::: DATASET :::

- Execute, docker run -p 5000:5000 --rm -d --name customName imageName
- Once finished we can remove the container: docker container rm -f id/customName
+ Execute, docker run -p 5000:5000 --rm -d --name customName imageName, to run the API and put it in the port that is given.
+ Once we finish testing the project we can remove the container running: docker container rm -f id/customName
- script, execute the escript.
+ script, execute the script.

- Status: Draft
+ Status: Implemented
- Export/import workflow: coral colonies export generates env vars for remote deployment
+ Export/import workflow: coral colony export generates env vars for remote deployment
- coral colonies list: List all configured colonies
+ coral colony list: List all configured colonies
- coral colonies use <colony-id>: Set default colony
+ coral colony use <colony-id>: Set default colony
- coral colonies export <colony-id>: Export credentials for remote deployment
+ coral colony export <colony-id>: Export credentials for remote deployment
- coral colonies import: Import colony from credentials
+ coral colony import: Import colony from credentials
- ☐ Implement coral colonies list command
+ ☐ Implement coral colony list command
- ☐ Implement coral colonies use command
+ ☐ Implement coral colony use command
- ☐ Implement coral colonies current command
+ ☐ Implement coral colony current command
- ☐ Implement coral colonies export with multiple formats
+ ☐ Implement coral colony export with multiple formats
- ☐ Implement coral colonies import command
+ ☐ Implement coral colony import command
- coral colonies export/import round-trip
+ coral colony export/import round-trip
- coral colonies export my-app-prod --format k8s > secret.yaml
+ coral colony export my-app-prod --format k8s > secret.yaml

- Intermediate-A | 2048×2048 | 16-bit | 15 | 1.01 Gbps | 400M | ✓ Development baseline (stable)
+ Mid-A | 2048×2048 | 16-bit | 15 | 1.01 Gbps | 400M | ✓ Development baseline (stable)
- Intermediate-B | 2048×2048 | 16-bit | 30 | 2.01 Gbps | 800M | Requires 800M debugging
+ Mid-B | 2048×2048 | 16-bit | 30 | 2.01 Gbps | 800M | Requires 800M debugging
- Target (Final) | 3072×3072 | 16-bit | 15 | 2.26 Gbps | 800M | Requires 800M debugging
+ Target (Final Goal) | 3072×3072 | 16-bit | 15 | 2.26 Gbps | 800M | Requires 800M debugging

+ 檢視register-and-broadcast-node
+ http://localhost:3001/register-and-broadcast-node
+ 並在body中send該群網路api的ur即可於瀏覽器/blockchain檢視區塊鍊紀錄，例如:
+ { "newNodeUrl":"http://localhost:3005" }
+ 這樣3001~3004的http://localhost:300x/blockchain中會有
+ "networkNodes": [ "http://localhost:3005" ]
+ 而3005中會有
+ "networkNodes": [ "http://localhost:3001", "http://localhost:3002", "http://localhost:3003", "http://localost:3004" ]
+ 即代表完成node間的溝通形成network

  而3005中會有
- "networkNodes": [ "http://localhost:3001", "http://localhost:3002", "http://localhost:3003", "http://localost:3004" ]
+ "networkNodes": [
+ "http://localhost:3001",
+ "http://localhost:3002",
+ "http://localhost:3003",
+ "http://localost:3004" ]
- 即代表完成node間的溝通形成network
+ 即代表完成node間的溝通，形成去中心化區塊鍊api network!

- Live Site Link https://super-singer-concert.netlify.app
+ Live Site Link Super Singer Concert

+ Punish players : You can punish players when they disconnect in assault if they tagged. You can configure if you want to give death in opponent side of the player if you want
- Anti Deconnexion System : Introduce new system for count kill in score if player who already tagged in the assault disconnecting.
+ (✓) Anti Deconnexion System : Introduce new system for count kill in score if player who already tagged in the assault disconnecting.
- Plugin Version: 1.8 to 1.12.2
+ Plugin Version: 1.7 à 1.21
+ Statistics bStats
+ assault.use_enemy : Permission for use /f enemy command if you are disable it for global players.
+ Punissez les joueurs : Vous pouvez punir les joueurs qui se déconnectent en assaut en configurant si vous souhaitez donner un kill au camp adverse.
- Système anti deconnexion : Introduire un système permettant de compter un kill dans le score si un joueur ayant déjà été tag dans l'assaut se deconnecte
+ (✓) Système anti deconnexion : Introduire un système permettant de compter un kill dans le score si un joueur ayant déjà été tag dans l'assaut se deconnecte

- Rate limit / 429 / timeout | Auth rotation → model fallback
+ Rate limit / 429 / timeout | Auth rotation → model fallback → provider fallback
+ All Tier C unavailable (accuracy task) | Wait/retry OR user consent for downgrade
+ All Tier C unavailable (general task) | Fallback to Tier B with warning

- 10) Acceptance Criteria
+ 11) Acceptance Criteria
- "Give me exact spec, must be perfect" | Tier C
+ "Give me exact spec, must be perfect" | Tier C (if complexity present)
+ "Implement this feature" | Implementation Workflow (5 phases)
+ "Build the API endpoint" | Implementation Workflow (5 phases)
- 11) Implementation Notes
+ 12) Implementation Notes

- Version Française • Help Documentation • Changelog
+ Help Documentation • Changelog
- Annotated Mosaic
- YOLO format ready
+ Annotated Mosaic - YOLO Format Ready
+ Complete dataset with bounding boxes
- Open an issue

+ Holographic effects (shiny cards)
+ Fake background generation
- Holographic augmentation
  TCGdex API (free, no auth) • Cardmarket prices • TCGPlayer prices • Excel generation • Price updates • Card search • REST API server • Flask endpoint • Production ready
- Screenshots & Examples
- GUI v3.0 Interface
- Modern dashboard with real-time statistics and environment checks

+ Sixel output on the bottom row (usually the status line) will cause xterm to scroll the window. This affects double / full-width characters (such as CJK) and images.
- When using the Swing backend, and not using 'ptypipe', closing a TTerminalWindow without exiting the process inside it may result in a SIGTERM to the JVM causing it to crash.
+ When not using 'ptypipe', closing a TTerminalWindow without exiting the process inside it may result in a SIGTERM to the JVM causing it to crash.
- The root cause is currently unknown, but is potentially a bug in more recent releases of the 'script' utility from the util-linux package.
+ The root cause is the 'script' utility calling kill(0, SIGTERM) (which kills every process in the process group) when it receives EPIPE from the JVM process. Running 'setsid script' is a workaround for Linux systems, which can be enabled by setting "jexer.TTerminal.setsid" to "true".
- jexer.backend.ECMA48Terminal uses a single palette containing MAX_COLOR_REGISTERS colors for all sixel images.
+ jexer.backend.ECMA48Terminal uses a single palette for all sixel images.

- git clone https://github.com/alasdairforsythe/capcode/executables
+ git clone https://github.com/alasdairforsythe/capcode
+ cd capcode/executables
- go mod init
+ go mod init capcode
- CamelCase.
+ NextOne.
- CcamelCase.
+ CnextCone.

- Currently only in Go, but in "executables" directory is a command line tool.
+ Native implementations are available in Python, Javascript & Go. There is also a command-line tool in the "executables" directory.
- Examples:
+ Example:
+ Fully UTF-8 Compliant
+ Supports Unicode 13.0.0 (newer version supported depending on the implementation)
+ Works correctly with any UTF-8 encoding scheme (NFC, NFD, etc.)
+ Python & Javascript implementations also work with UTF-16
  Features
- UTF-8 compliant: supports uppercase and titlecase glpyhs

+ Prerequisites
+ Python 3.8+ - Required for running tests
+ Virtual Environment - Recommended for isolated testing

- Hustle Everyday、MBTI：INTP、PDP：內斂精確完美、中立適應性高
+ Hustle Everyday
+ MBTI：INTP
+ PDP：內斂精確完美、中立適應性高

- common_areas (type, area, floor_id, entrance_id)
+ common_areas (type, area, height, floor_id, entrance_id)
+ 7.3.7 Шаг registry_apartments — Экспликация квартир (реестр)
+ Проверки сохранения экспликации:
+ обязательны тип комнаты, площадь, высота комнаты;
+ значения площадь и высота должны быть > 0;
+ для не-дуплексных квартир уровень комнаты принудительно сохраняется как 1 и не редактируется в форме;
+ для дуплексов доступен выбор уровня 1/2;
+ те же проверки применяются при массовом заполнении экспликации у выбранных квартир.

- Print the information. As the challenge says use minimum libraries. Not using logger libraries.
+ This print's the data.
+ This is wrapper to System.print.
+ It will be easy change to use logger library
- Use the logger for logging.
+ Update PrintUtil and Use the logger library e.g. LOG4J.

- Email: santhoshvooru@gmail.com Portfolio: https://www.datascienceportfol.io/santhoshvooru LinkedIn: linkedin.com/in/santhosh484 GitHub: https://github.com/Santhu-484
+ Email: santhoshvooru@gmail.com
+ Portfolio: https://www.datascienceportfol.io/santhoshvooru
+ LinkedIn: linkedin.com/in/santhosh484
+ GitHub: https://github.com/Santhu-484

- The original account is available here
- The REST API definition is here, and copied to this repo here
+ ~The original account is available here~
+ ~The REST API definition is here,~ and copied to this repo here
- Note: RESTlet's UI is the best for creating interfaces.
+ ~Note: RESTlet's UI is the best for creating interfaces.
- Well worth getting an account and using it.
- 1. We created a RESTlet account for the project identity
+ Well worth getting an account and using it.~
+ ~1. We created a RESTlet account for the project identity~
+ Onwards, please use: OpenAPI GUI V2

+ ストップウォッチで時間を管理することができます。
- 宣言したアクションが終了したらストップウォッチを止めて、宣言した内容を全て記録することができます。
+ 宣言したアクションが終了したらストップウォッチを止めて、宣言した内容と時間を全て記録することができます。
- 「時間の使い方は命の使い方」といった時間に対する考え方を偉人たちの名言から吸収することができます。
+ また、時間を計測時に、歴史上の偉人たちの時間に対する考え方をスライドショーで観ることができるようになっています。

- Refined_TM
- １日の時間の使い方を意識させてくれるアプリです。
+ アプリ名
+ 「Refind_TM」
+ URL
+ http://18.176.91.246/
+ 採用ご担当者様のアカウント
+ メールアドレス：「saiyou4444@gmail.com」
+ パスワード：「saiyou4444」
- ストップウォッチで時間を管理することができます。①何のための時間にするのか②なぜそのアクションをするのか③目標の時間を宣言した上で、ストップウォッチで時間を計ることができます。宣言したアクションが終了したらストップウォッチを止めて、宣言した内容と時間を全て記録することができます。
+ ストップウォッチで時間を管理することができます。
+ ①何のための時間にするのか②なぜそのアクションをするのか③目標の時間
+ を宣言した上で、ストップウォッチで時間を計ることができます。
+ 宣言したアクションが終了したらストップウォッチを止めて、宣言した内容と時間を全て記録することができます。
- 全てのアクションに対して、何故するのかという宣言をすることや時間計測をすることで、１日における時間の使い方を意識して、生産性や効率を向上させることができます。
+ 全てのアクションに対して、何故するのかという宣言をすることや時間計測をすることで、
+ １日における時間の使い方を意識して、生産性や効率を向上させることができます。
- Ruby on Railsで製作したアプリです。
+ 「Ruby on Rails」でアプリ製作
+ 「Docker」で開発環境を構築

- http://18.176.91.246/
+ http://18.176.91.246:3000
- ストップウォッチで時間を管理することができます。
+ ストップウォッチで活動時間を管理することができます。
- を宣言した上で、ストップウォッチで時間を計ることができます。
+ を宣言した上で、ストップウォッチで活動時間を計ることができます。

:::

* _EXERCISE INSTRUCTIONS_:
Wherever the word "TTerminalWindow" appears in a line of the records, count that line. Say how many there are, with no other words.

* _SOLUTION FOR THIS TASK_:
2